02/14/2012

New deportations to Kosovo and Serbia might mean death by freezing for impoverished and traumatized Romani refugees.

Avalanche-deaths in Kosovo:

"It is time that reparations become more than just a rhetoric issue. Romani families, children, women and men who have been living with us for many years should no longer be deported to uncertainty and certainly not in the icy cold," said Tilman Zülch, General Secretary of the Society for Threatened Peoples (STP), today. "Politicians who act like this haven't learnt anything from the past. It is a crime!"

At present, there are recurring reports about Romani people being deported from Germany, causing fear and desperation among the victims. On Tuesday morning, another long-established Romani family from Germany is to be deported from Düsseldorf into nowhere.

This winter, eastern Europe is completely covered in snow and hundreds of people have already frozen to death. Yesterday, eight people were killed by an avalanche in Kosovo. There are up to three meters of snow and the temperatures in the Balkan area fall as low as -20 °C. The majority of the Romani people live in makeshift shacks made of wood or plastic parts or in barracks, mostly without any insulation against the cold. Many do not have water connections. In many regions of the former southern Yugoslavia, water pipes have burst so that there is no running water. For most people there, it is unaffordable to buy drinking water in a supermarket.
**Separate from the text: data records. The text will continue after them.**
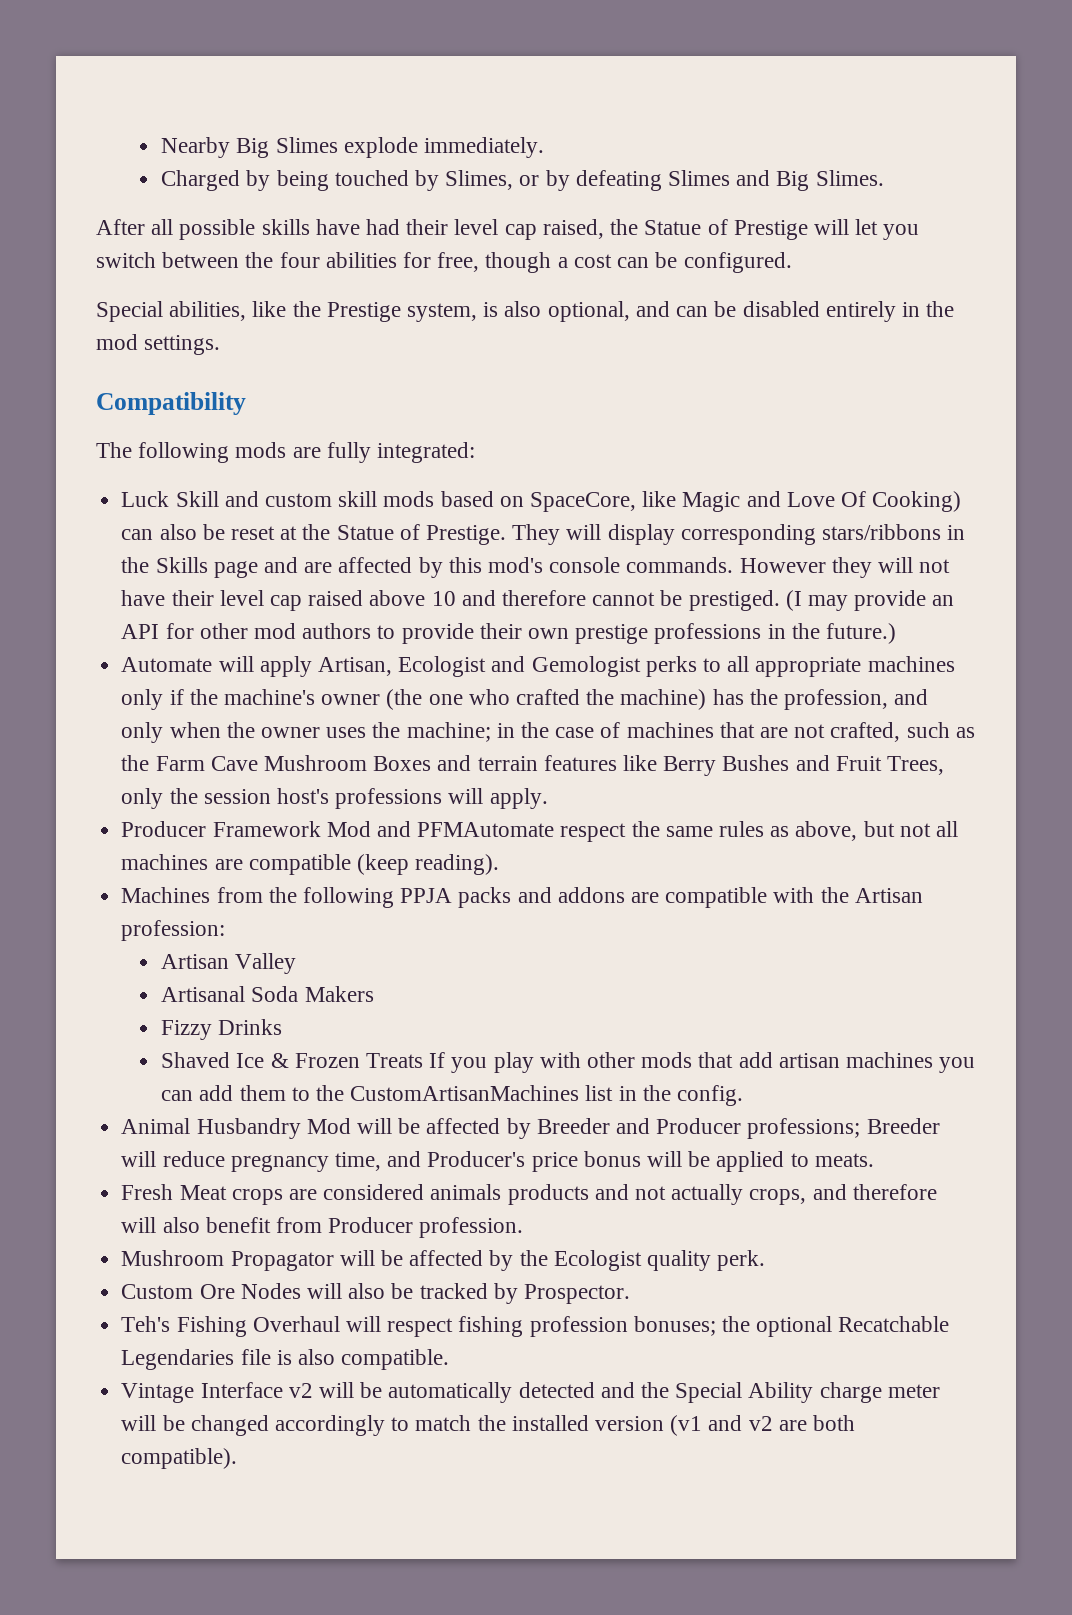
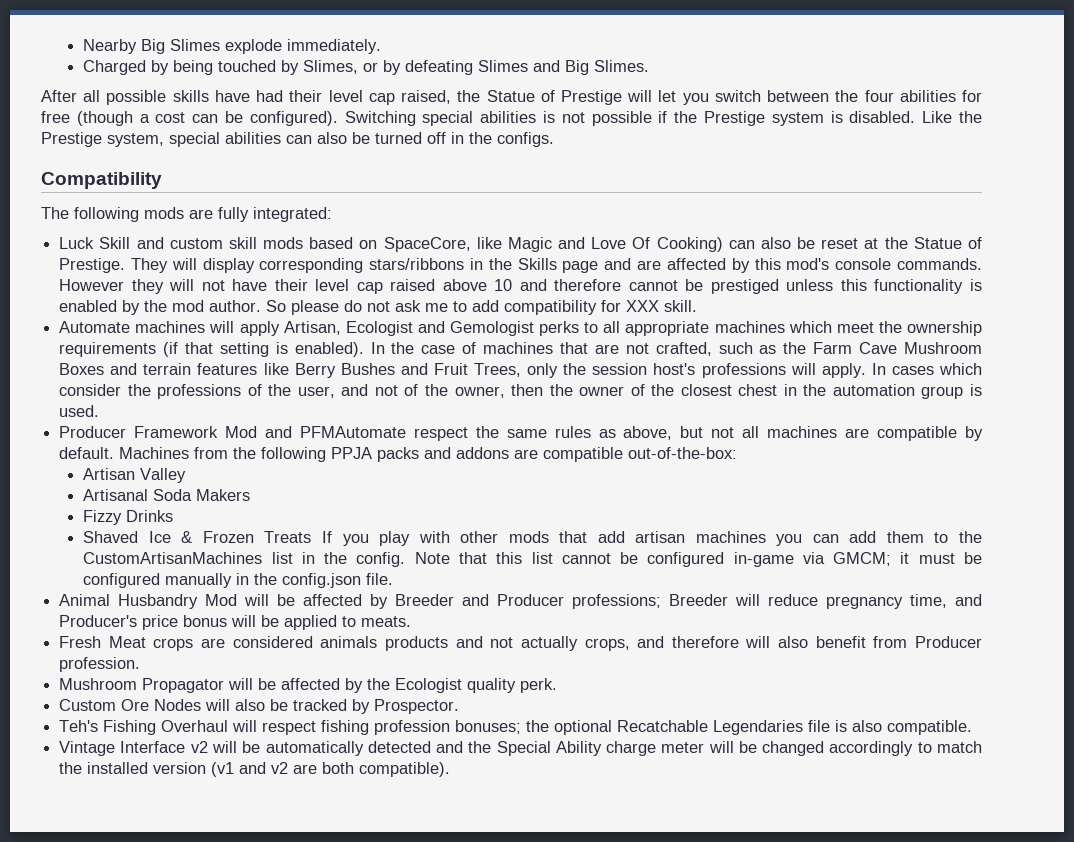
- After all possible skills have had their level cap raised, the Statue of Prestige will let you switch between the four abilities for free, though a cost can be configured.
- Special abilities, like the Prestige system, is also optional, and can be disabled entirely in the mod settings.
+ After all possible skills have had their level cap raised, the Statue of Prestige will let you switch between the four abilities for free (though a cost can be configured). Switching special abilities is not possible if the Prestige system is disabled. Like the Prestige system, special abilities can also be turned off in the configs.
- However they will not have their level cap raised above 10 and therefore cannot be prestiged. (I may provide an API for other mod authors to provide their own prestige professions in the future.)
+ However they will not have their level cap raised above 10 and therefore cannot be prestiged unless this functionality is enabled by the mod author. So please do not ask me to add compatibility for XXX skill.
- Automate will apply Artisan, Ecologist and Gemologist perks to all appropriate machines only if the machine's owner (the one who crafted the machine) has the profession, and only when the owner uses the machine; in the case of machines that are not crafted, such as the Farm Cave Mushroom Boxes and terrain features like Berry Bushes and Fruit Trees, only the session host's professions will apply.
+ Automate machines will apply Artisan, Ecologist and Gemologist perks to all appropriate machines which meet the ownership requirements (if that setting is enabled). In the case of machines that are not crafted, such as the Farm Cave Mushroom Boxes and terrain features like Berry Bushes and Fruit Trees, only the session host's professions will apply. In cases which consider the professions of the user, and not of the owner, then the owner of the closest chest in the automation group is used.
- Producer Framework Mod and PFMAutomate respect the same rules as above, but not all machines are compatible (keep reading).
- Machines from the following PPJA packs and addons are compatible with the Artisan profession:
+ Producer Framework Mod and PFMAutomate respect the same rules as above, but not all machines are compatible by default. Machines from the following PPJA packs and addons are compatible out-of-the-box:
+ Note that this list cannot be configured in-game via GMCM; it must be configured manually in the config.json file.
"If the federal and stately interior ministers, prime ministers, provincial governments and parliamentary parties choose to expel Romani families – the poorest of the poor in south-eastern Europe – under these circumstances, they are deporting them," said Zülch.

"In January 1945, we were millions of people being evicted, traveling on foot or by horse-drawn carriages," said Zülch. "Hundreds of thousands, mostly young children, the elderly, the sick and the wounded paid with their lives. The new deportations of Romani people reminds us of the way the Gypsies were deported by the Nazis, killing 500,000 members of this population group."